Task =
Each line in the entries that has the word "Verschiedenes" has to be copied.

(Change detection data)
-----
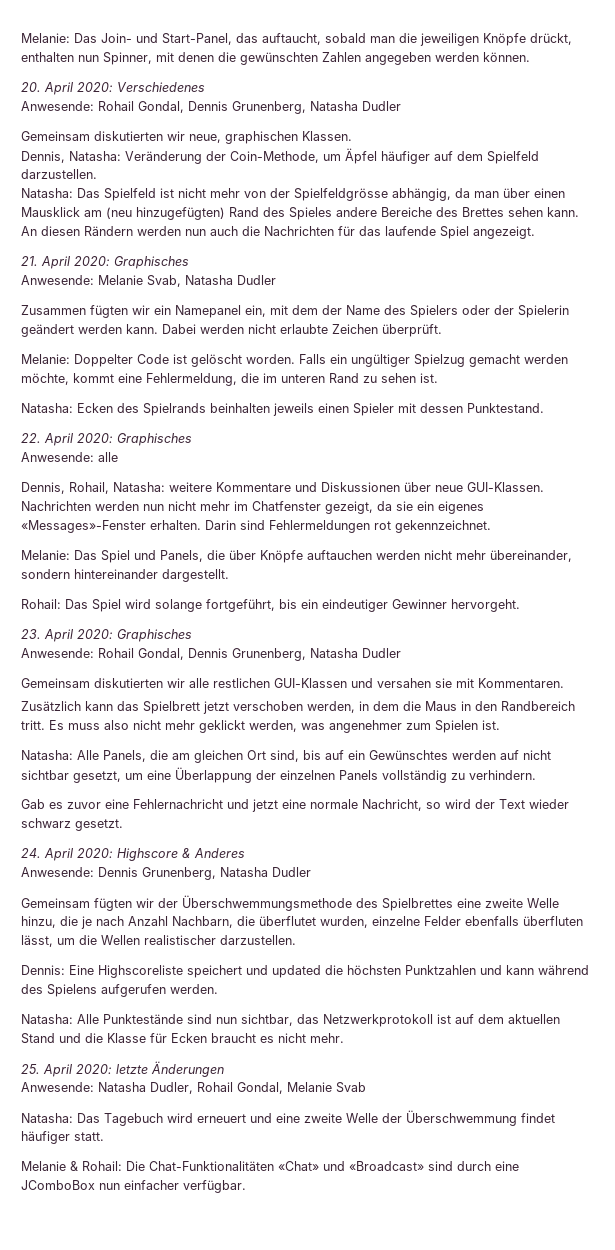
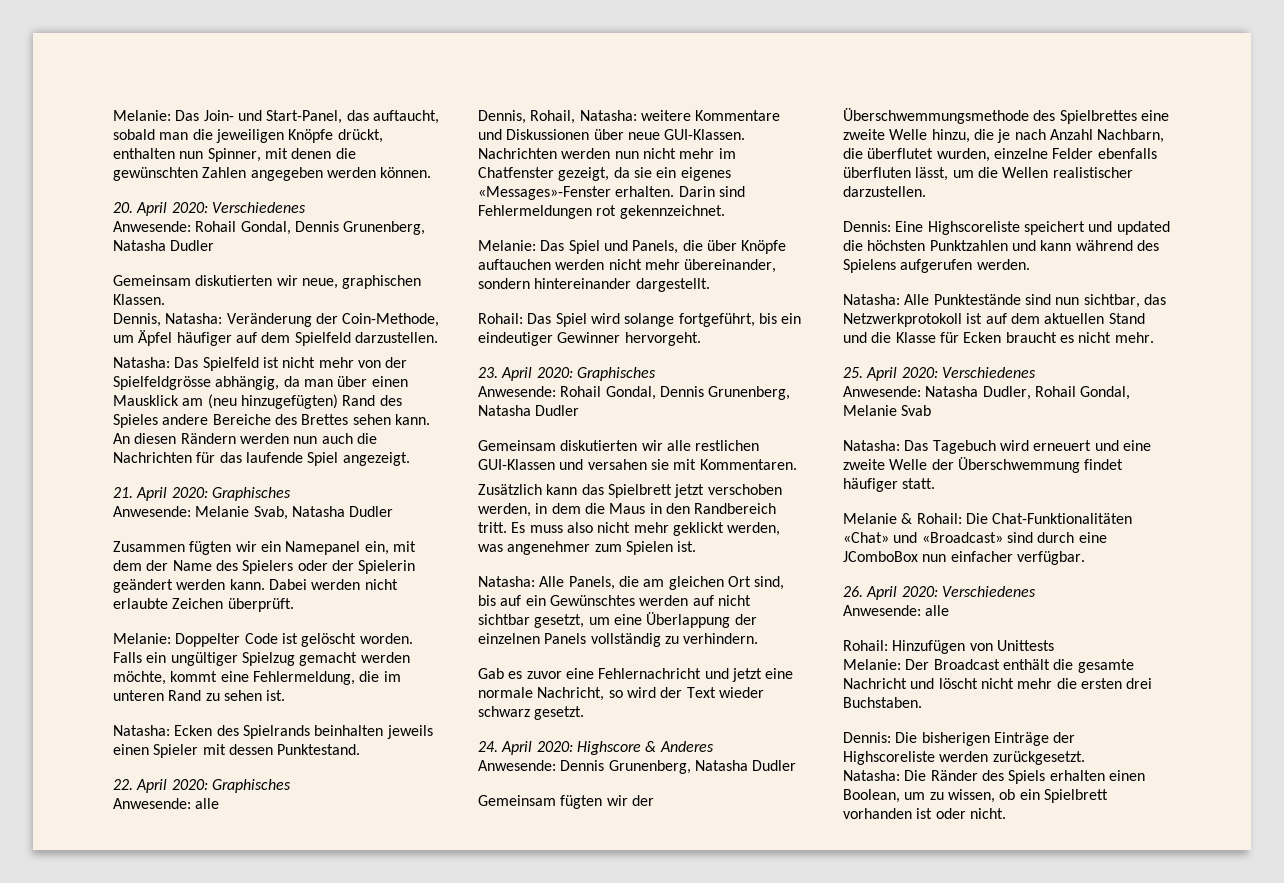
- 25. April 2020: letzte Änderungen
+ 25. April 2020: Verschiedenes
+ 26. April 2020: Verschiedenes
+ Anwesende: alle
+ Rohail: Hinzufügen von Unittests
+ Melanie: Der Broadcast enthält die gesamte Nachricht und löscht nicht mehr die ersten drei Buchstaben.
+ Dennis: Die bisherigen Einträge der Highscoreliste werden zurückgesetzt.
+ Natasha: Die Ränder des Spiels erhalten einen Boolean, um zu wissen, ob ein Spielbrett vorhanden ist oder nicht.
-----
Output for this task =
+ 25. April 2020: Verschiedenes
+ 26. April 2020: Verschiedenes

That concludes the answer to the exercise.